> Prompt
Write out again only the lines that run from the start of the entries to the line containing "was of old,</div>", both included.

> Extracted data
○ ○ ○ ○

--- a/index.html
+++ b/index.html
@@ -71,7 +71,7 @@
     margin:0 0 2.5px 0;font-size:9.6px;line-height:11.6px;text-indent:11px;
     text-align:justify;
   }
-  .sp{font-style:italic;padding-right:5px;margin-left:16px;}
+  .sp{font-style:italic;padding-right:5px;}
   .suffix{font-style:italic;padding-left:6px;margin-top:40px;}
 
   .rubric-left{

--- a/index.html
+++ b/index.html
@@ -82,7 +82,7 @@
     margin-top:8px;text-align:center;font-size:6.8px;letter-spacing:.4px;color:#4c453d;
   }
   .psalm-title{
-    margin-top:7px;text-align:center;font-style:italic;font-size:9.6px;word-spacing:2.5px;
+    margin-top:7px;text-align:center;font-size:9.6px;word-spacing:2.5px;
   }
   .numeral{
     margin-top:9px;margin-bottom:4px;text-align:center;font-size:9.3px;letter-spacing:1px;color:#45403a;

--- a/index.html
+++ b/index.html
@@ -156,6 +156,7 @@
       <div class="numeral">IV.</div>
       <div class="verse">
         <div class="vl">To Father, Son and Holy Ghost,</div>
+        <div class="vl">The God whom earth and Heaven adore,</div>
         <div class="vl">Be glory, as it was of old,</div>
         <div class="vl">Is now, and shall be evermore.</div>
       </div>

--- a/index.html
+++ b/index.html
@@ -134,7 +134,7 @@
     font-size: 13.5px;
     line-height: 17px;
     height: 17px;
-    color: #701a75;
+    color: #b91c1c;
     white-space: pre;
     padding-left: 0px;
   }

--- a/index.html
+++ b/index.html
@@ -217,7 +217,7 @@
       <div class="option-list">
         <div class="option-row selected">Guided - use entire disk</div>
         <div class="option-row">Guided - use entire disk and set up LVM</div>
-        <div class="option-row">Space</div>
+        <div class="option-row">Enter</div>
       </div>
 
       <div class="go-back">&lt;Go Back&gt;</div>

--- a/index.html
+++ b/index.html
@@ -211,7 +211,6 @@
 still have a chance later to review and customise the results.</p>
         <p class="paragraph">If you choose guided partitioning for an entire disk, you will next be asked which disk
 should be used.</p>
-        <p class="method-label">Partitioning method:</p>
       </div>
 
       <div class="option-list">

○ ○ ○ ○

> Exercise result
--- a/index.html
+++ b/index.html
@@ -71,7 +71,7 @@
     margin:0 0 2.5px 0;font-size:9.6px;line-height:11.6px;text-indent:11px;
     text-align:justify;
   }
-  .sp{font-style:italic;padding-right:5px;margin-left:16px;}
+  .sp{font-style:italic;padding-right:5px;}
   .suffix{font-style:italic;padding-left:6px;margin-top:40px;}
 
   .rubric-left{

--- a/index.html
+++ b/index.html
@@ -82,7 +82,7 @@
     margin-top:8px;text-align:center;font-size:6.8px;letter-spacing:.4px;color:#4c453d;
   }
   .psalm-title{
-    margin-top:7px;text-align:center;font-style:italic;font-size:9.6px;word-spacing:2.5px;
+    margin-top:7px;text-align:center;font-size:9.6px;word-spacing:2.5px;
   }
   .numeral{
     margin-top:9px;margin-bottom:4px;text-align:center;font-size:9.3px;letter-spacing:1px;color:#45403a;

--- a/index.html
+++ b/index.html
@@ -156,6 +156,7 @@
       <div class="numeral">IV.</div>
       <div class="verse">
         <div class="vl">To Father, Son and Holy Ghost,</div>
+        <div class="vl">The God whom earth and Heaven adore,</div>
         <div class="vl">Be glory, as it was of old,</div>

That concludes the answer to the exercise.